6. From the glory of God. God created man that he might for ever praise and glorify him, which cannot take place without the resurrection and the judgment. All other arguments may be referred to these.


In every judgment amongst men we have the accused, the accuser, the judge, the case, the trial, the law according to which a decision is given, the sentence of acquittal or condemnation, and the execution thereof according to the law. Hence a human judgment, in general, is the examination of a case by a regular judge according to just laws, and the passing and execution of the sentence either by acquitting or punishing the guilty.

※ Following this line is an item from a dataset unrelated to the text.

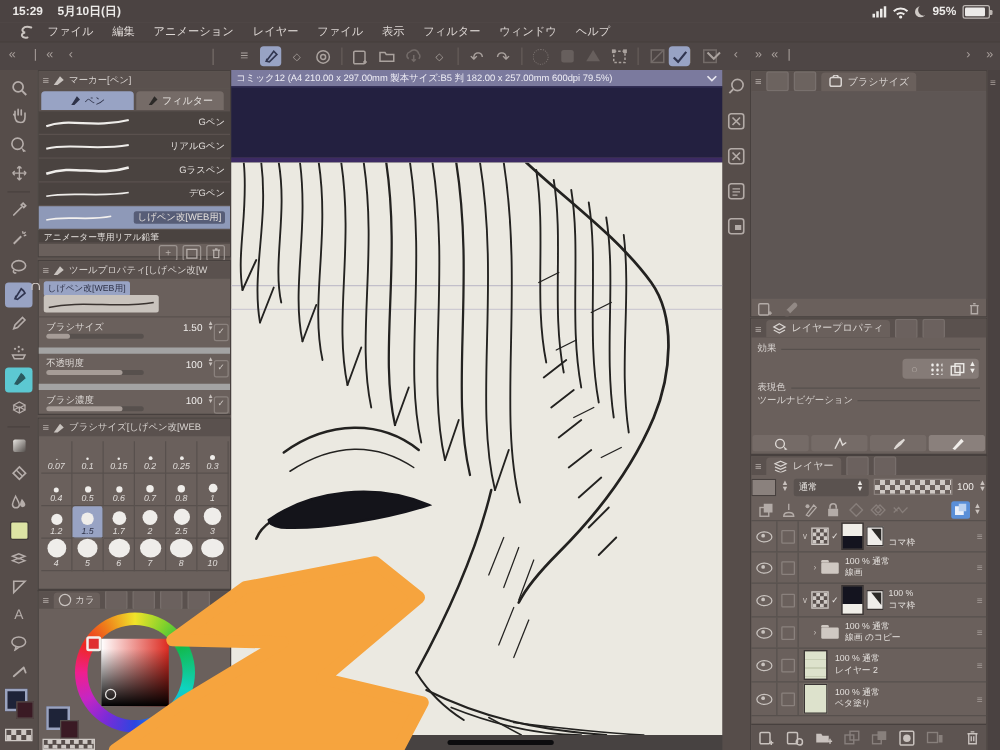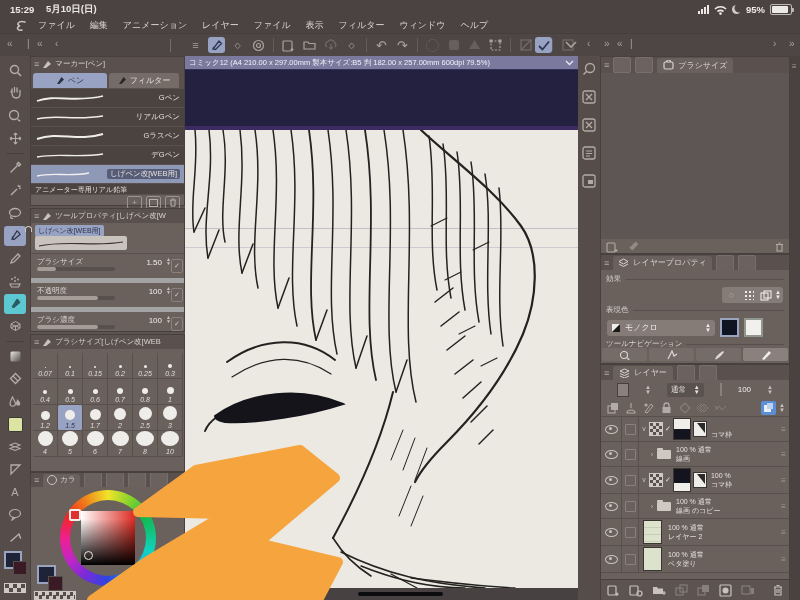"モノクロ" div.row { html: <div> <span> <svg> <rect></rect> <path></path> </svg> <span>モノクロ</span> <span> <i>▲</i> <i>▼</i> </span> </span> <span></span> <span></span> </div> -> none }
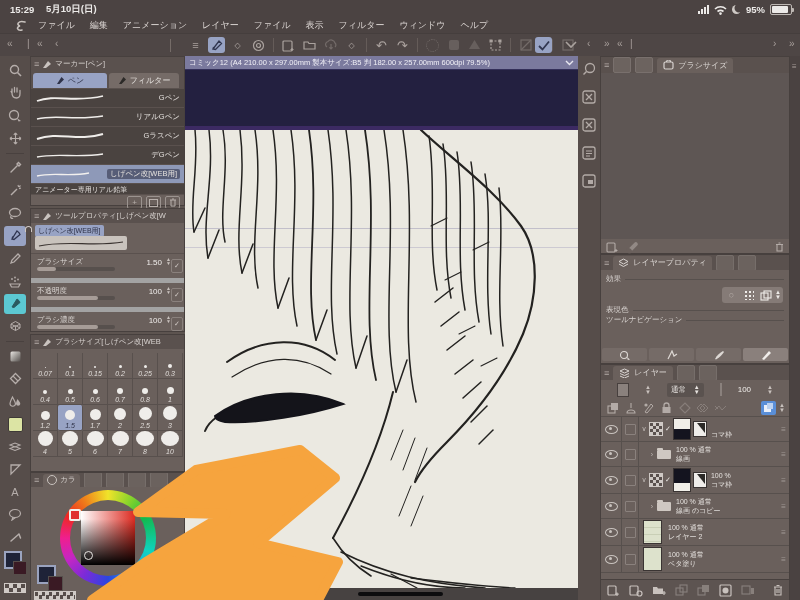"通常" div.row { gap: 16px -> 4px; padding: 0 16px -> 0 0 }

From this it is easy to give a definition of the final judgment which God will execute through Christ. The judge, in this case, will have no need of accusers or witnesses, inasmuch as he himself will make the works of all manifest, being himself the searcher of hearts. There will then merely be the judge, the guilty, the law, the sentence and its execution. The final judgment is, therefore, that judgment which will take place at the end of the world, when Christ the judge will descend in a visible manner from heaven in a cloud in the glory and majesty of his Father and the holy angels, when all men who have lived from the beginning of the world will be raised, whilst those who will then be living shall be suddenly changed, and when all will stand before the judgment seat of Christ, who will pass sentence upon all, and who will then cast the wicked with the devils into everlasting punishment, but will receive the godly to himself, that they may, with him and the blessed angels, enjoy eternal felicity and glory in heaven. “He shall so come in like manner as ye have seen him go into heaven.” (Acts 1:11.) Or, we may define the last judgment in a few words to be the disclosure of all hearts, and the revelation of all those things which have been done by men, and a separation between the righteous and the wicked, which God will execute through Christ, who will pronounce and execute sentence upon all according to the doctrine of the law and gospel, which will result in the perfect deliverance of the church, and the banishment of the wicked and devils into everlasting punishment.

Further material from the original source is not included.